The most important part of any presentation is the audience.  you want them ALIVE, engaged and attentive, nodding their heads in understanding and agreement.  They should be eagerly following you from "tee" (point) to tee.  Never ever should they be dead weight you're dragging through your presentation.  Remember George.  Never forget your audience.

Monday, April 11, 2011

Could I GET any luckier???

Almost five years ago now when I started bespeak, I knew I had a passion for presentations, but I had absolutely no idea how to be in business. I had always been employed by someone else. and someone pretty big.  Luckily for me, my sister is a small business coach.  I had help and advice, cheering on and guidance 24 /7. 

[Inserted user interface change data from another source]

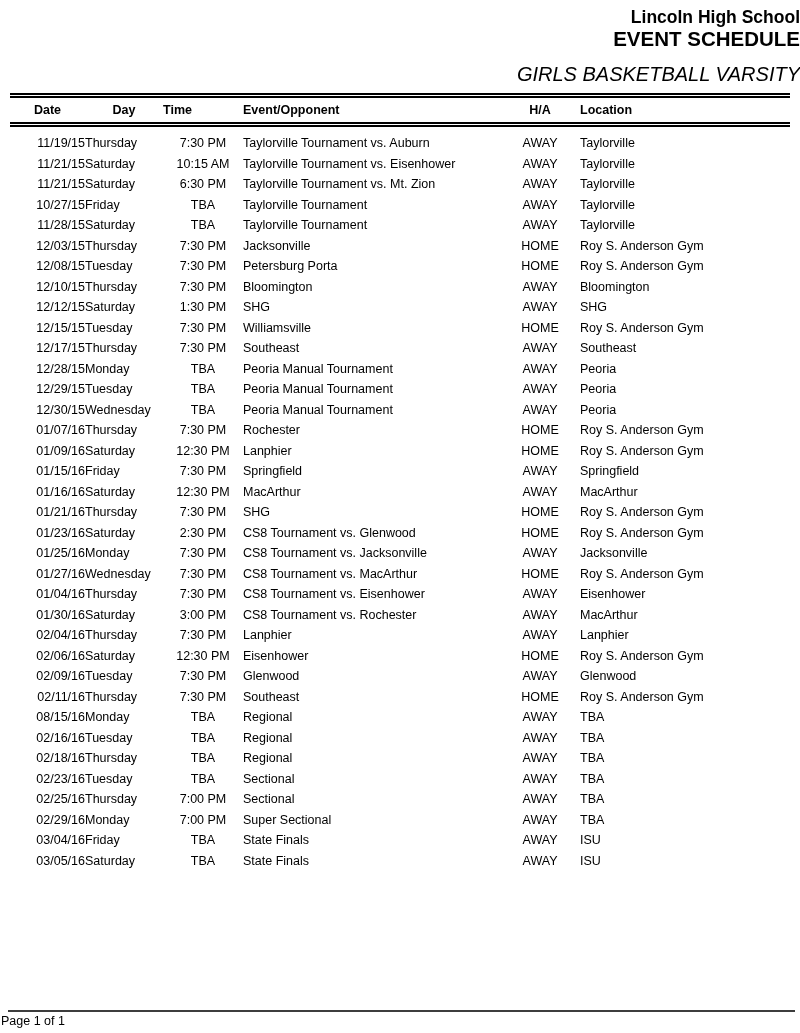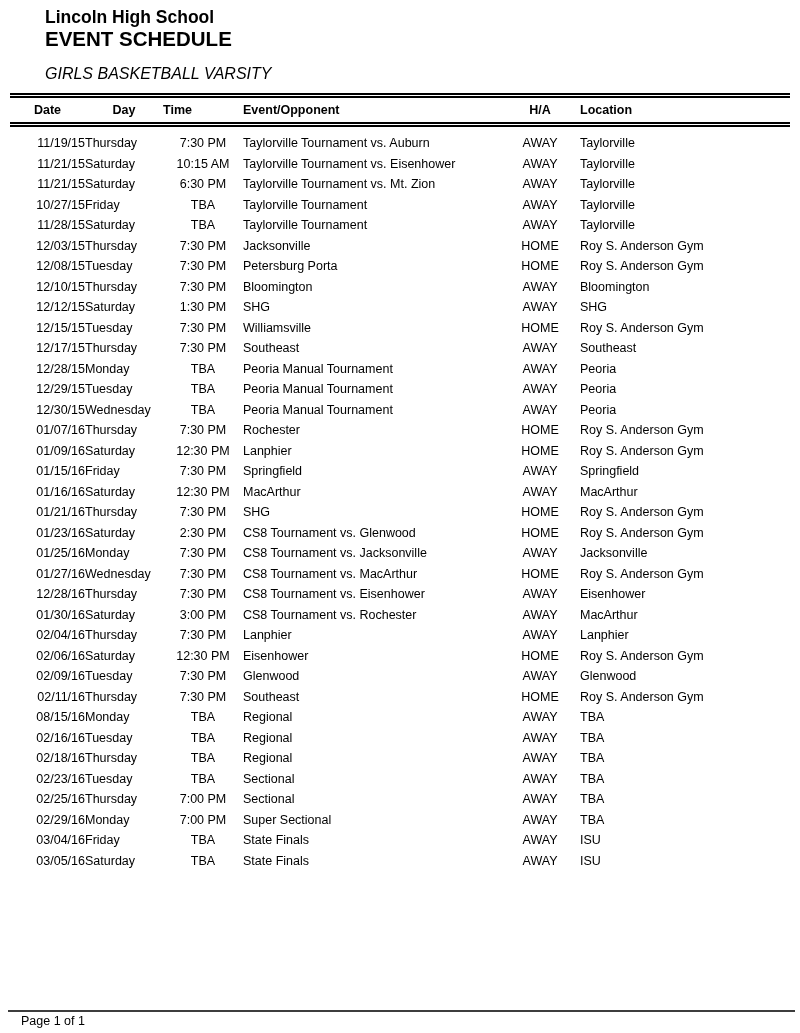--- a/index.html
+++ b/index.html
@@ -13,7 +13,7 @@
   }
 
   
-  .titles { text-align: left; padding-top: 7px; margin-left: 45px; }
+  .titles { text-align: right; padding-top: 7px; }
   .school-name  { font-size: 17.5px; font-weight: bold; line-height: 21px; }
   .doc-title    { font-size: 20.5px; font-weight: bold; line-height: 22px; }
   .doc-subtitle { font-size: 16px; font-style: italic; margin-top: 14px; line-height: 20px; }

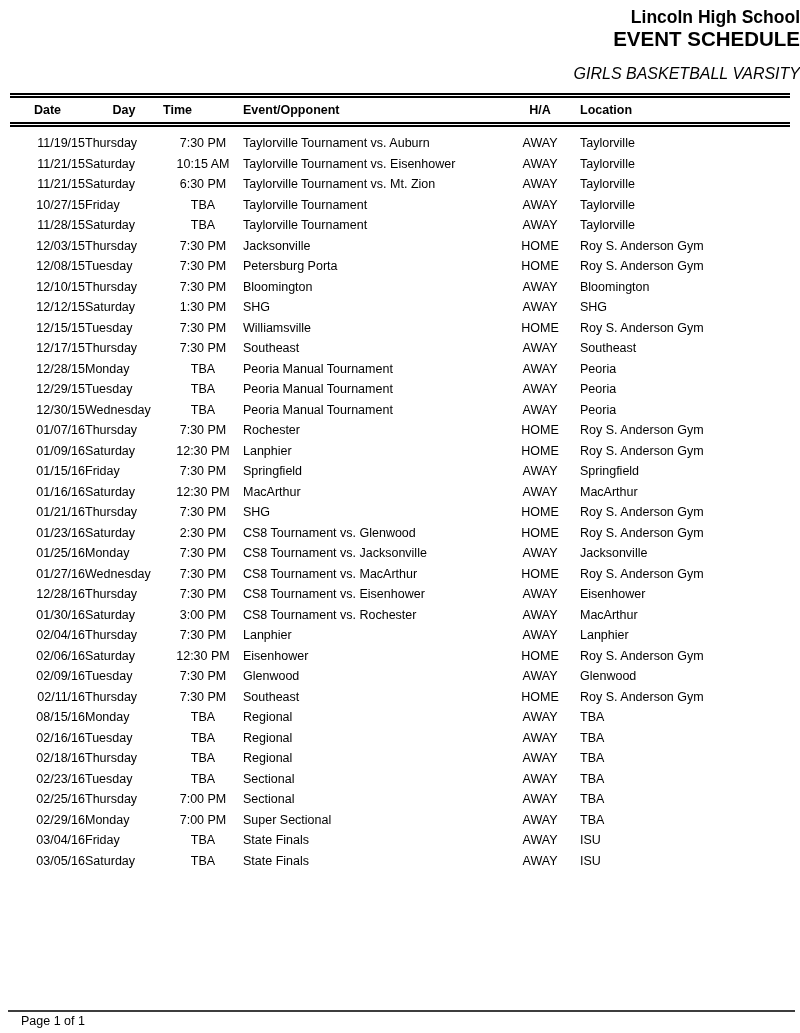--- a/index.html
+++ b/index.html
@@ -16,7 +16,7 @@
   .titles { text-align: right; padding-top: 7px; }
   .school-name  { font-size: 17.5px; font-weight: bold; line-height: 21px; }
   .doc-title    { font-size: 20.5px; font-weight: bold; line-height: 22px; }
-  .doc-subtitle { font-size: 16px; font-style: italic; margin-top: 14px; line-height: 20px; }
+  .doc-subtitle { font-size: 20px; font-style: italic; margin-top: 14px; line-height: 20px; }
 
   
   .table-wrap { position: absolute; left: 10px; top: 93px; width: 780px; }

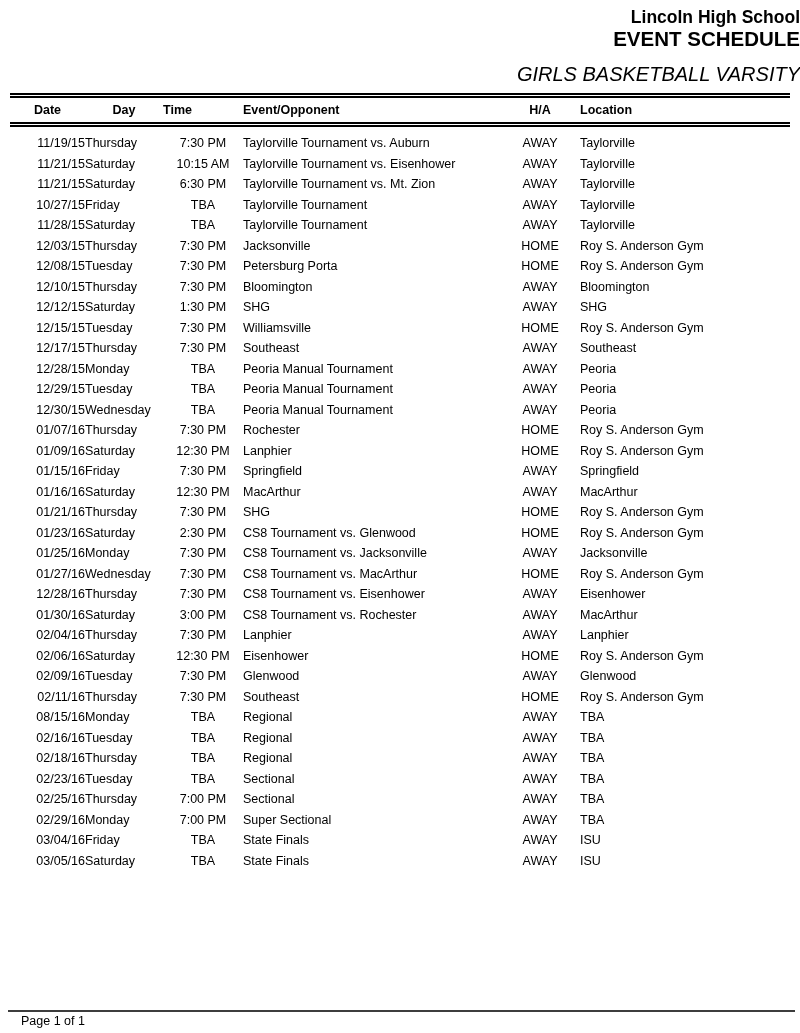--- a/index.html
+++ b/index.html
@@ -264,7 +264,7 @@
           <td class="col-location">Roy S. Anderson Gym</td>
         </tr>
         <tr>
-          <td class="col-date">12/28/16</td>
+          <td class="col-date">01/04/16</td>
           <td class="col-day">Thursday</td>
           <td class="col-time">7:30 PM</td>
           <td class="col-event">CS8 Tournament vs. Eisenhower</td>

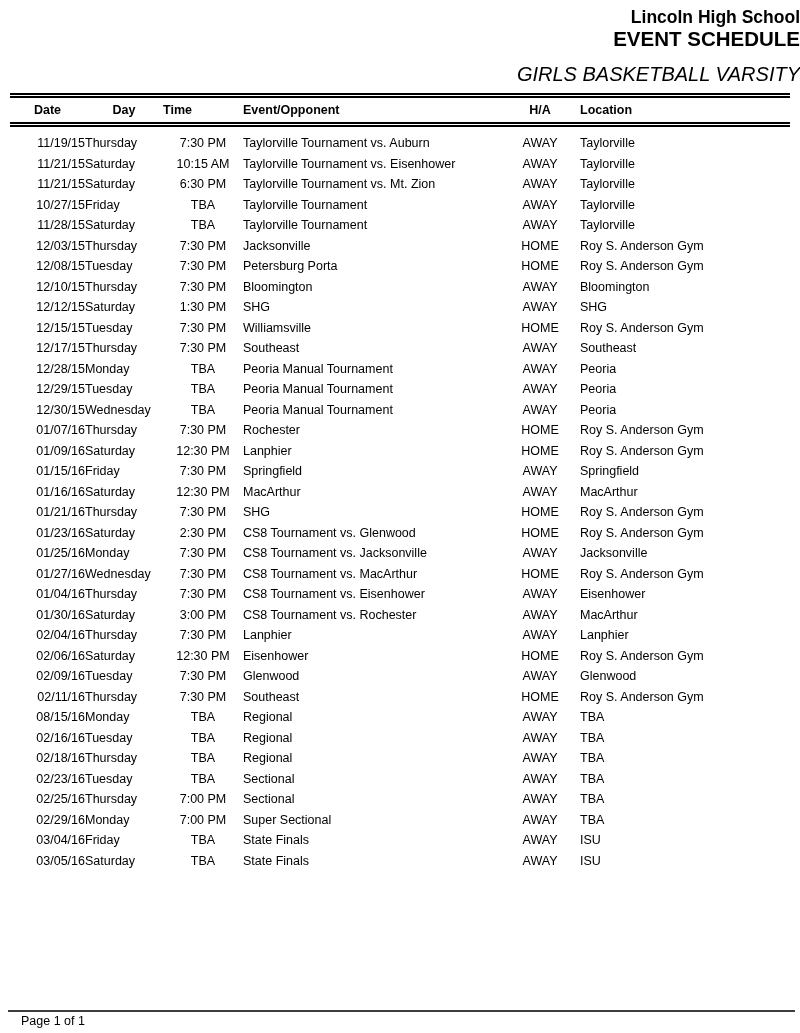--- a/index.html
+++ b/index.html
@@ -61,7 +61,7 @@
     width: 787px; height: 2px; background: #3d3d3d;
   }
   .footer-text {
-    position: absolute; left: 21px; top: 1014px;
+    position: absolute; left: 1px; top: 1014px;
     font-size: 12.5px; line-height: 15px;
   }
 </style>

My sister, Diane Helbig, lives in Cleveland, so all of this support was done long distance.  We often talked about how great it would be to be able to do a day of workshops for small business owners and include my presentations/public speaking part into her everything else.  Logistics so far have prevented that from happening.

Well, today, thanks to the miracle of modern technology ( and a little thing called Blog Talk Radio) I was on the "air" as my sister's guest on her bi monthly radio show; "Accelerate Your Business Growth".  I think quite a few people were listening in, but I can tell you that no one had more fun than she and I.

Now that I think about it, that's often the case for the two of us where ever we are, no matter what the occasion or how many other people are there.  She has been my best friend my whole life (and truth be told my only friend for the younger bossier part of it). 

Now despite years and distance, we can share business thrills and fun (and, yeah, she talks me of the ledge every once in a while) and its ups and downs just like everything else we've ever experienced.

I mean, really, could I GET any luckier?

Wednesday, April 6, 2011

"out of pocket" huh?

Is it just me, or did "out of pocket" used mean that an expense was coming out of your own pocket?  How did it come to mean; out of reach, out of town, out of the office?

No kidding, I thought I was just hanging out with a large number of people who didn't know the correct use of the expresssion, but I guess I'm the one not in the loop.  How does the meaning of something like this get changed?

 In college, we would frequently change the meaning of words to suit ourselves.  My boyfriend and his housemates used the word "houl" to refer to partying.  It actually originated as a hockey player's last name, as in "Houl shoots; he scores!!!"  Somehow he and his friends co opted it to mean something completely different.  (and it could be a noun or a verb, as in "I got houled last night." or "We're having a houlathon.")  This same boyfriend called an angry mood, a "1947 huff".  If I remember correctly, that one had something to do with the huffy bicycle... But hey, these examples are only used among a small group of people, not an entire population.  And they're pretty ridiculous to boot.  How does a phrase like, "Out of pocket" change meaning with no one objecting, no one saying, "I think what you meant to say was..."?

Any ideas?  Examples of your own? I'd love to hear them.